The appellants had based their argument on the second branch of the appeals test, arguing that the project would cause serious and irreversible harm to turtles, birds and cattle. Despite the fact that the Tribunal preferred the evidence of the appellants’ turtle expert over that of the MOE and the approval holder (and found the approval holder’s turtle survey to be inadequate), the appellants failed to satisfy the onus upon them by failing to prove species, location and quantifiable mortalities.
First, the neighbours testified that they had observed threatened species (musk turtles and Blanding’s turtles), and species of special concern (snapping turtles) on their own properties and other lands bordering the project site (in a past decision, currently pending appeal, the ERT had previously held that the presence of the threatened Blanding’s turtle on a wind farm site was sufficient to quash the project’s approval). The Tribunal also accepted that the site contained turtle habitat. However, neighbours were only able to give limited evidence regarding the presence of turtles they had personally seen on the site itself (since it was privately owned). As a result, the Tribunal found that the site was likely used by snapping turtles (which were much more common and most frequently seen by witnesses), but that there was insufficient evidence to make a finding that musk and Blanding’s turtles were present on the project site.
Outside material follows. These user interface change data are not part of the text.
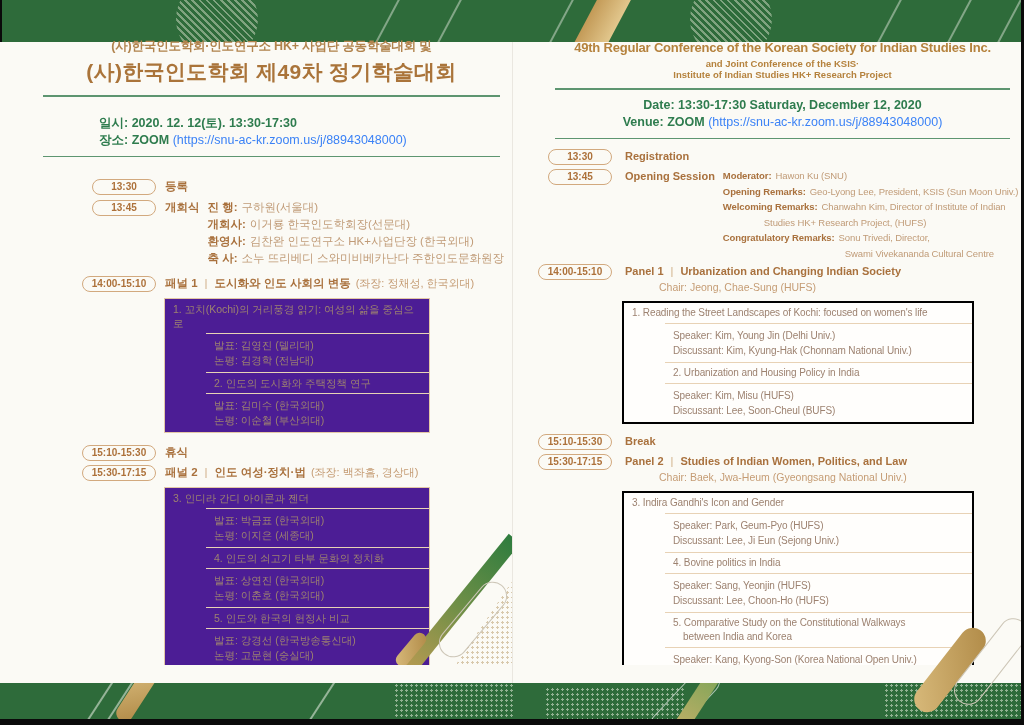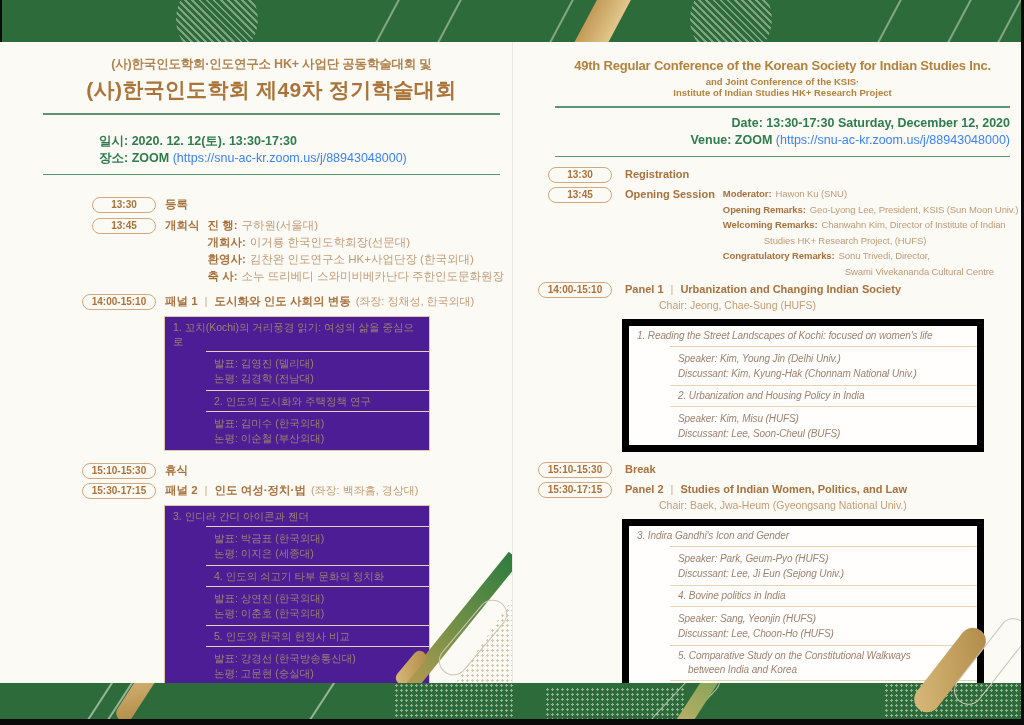--- a/index.html
+++ b/index.html
@@ -23,33 +23,33 @@
   .dotsW{background-image:radial-gradient(#d8c8ab 1px,transparent 1.3px);background-size:5px 5px;position:absolute;}
   .cap{position:absolute;border-radius:999px;}
   .capG{background:linear-gradient(135deg,#d9bb7c,#b08a47);}
   .capO{border:1.5px solid #cdc6b7;background:transparent;}
   .stripeFold{position:absolute;left:452px;top:495px;width:15px;height:175px;transform:rotate(39deg);
               background:linear-gradient(to top,#bb9b52,#6f8f47,#2e7c3e);}
   .stripeBar{position:absolute;left:688px;top:-20px;width:15px;height:82px;transform:rotate(33deg);
              background:linear-gradient(to bottom,#7ca457,#c8b069);}
   .thinFold{position:absolute;left:414px;top:590px;width:1px;height:80px;background:#d9d4c9;transform:rotate(39deg);}
   
-  .page{position:absolute;top:42px;width:512px;height:641px;overflow:hidden;}
+  .page{position:absolute;top:24px;width:512px;height:641px;overflow:hidden;}
   .pgL{left:0;}
   .pgR{left:512px;}
   .inner{margin:0 12px 0 43px;}
   .innerR{margin:0 14px 0 43px;}
   
   .hl1{margin-top:14px;text-align:center;font-size:12.5px;font-weight:bold;color:#b1834d;letter-spacing:-.2px;}
   .hl2{margin-top:3px;text-align:center;font-size:21px;font-weight:bold;color:#aa743a;letter-spacing:.3px;}
   .hr1{margin-top:16px;text-align:center;font-size:13px;font-weight:bold;color:#b5823d;letter-spacing:-.2px;}
   .hr2{margin-top:3px;text-align:center;font-size:9.5px;font-weight:bold;color:#b5823d;}
   .grule{height:1.5px;background:#5d9570;margin-top:9px;}
   .dateblk{padding:18px 0 7px 56px;}
-  .dateblkR{padding:7px 0 7px 0;text-align:right;}
+  .dateblkR{padding:7px 0 7px 0;text-align:center;}
   .gline{font-size:12.5px;font-weight:bold;color:#2e7c4e;line-height:17px;}
   .gurl{color:#3b82f6;font-weight:normal;}
   
   .sched{margin-top:22px;}
   .schedR{margin-top:10px;}
   .srow{display:flex;align-items:flex-start;}
   .tcol{width:156px;display:flex;justify-content:flex-end;flex:none;}
   .tcolR{width:100px;display:flex;justify-content:flex-end;flex:none;}
   .pill{border:1px solid #d2a97e;border-radius:10px;color:#ad713a;font-weight:bold;font-size:10px;
         padding:1px 0;text-align:center;width:62px;line-height:12px;}
@@ -63,21 +63,21 @@
   .opl span{color:#c09b77;font-weight:normal;margin-left:4px;}
   .oplinesR{font-size:9.5px;letter-spacing:-.1px;}
   .oplinesR .opl{margin-bottom:1.5px;line-height:14px;}
   .ind1{margin-left:41px;}
   .ind2{margin-left:122px;}
   .psep{color:#cfae87;font-weight:normal;margin:0 7px;}
   .chairL{color:#c59c74;font-weight:normal;font-size:11px;margin-left:5px;}
   .pchair{color:#c59c74;font-weight:normal;font-size:10.5px;margin-left:34px;margin-top:1px;}
   
   .pbox{margin-left:164px;width:264px;border:1px solid #e3c7a6;background:#4c1d95;margin-top:6px;}
-  .pboxR{margin-left:110px;width:348px;border:7px solid #000000;background:#fffefc;margin-top:6px;font-style:italic;}
+  .pboxR{margin-left:110px;width:348px;border:2px solid #000000;background:#fffefc;margin-top:6px;}
   .pbox>div+div,.pboxR>div+div{border-top:1px solid #e8d2b5;margin-left:41px;}
   .bt{padding:3px 8px;font-size:10.5px;color:#9d8270;line-height:14px;}
   .bp{padding:4px 8px;font-size:10.5px;color:#9d8270;line-height:15px;}
   .pboxR .bt,.pboxR .bp{font-size:10px;letter-spacing:-.1px;}
   .t2{margin-left:10px;}
   .mt5{margin-top:5px;} .mt8{margin-top:8px;} .mt12{margin-top:12px;} .mt10{margin-top:10px;}
   .mt4{margin-top:4px;} .mt2{margin-top:2px;}
 </style>
 </head>
 <body>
Second, the appellants’ turtle-expert failed to back up his views that the project would cause serious and irreversible harm to turtles by degrading habitat, increasing opportunities for poaching and predation, and increasing road mortalities with studies or any quantifiable data. After noting the absence of any population estimates or mortality figures, the Tribunal ruled that “general concern” over harm that “could occur,” even by an expert, is not sufficient to meet the serious and irreversible harm part of the test.
Similarly with respect to birds, The Tribunal held that evidence that neighbours had observed purple martin and loggerhead strike on their own properties nearby the site was not sufficient to indicate that the site itself was also used by those birds.
And lastly, the evidence that stray voltage such as that that might emanate from the base of a turbine or power lines can disrupt dairy cattle was not sufficient to demonstrate that the project would cause serious and irreversible harm to the cattle in the vicinity of the project when the cattle nearby were all beef cattle.
Another wind appeal dismissed; another lesson learned. Appellants of renewable energy permits must be prepared to provide evidence that speaks directly to what species are found where (which may be difficult, as in this case, where the approval holder’s studies were flawed), and what the impact of the project will be on any given species in terms of mortality rates.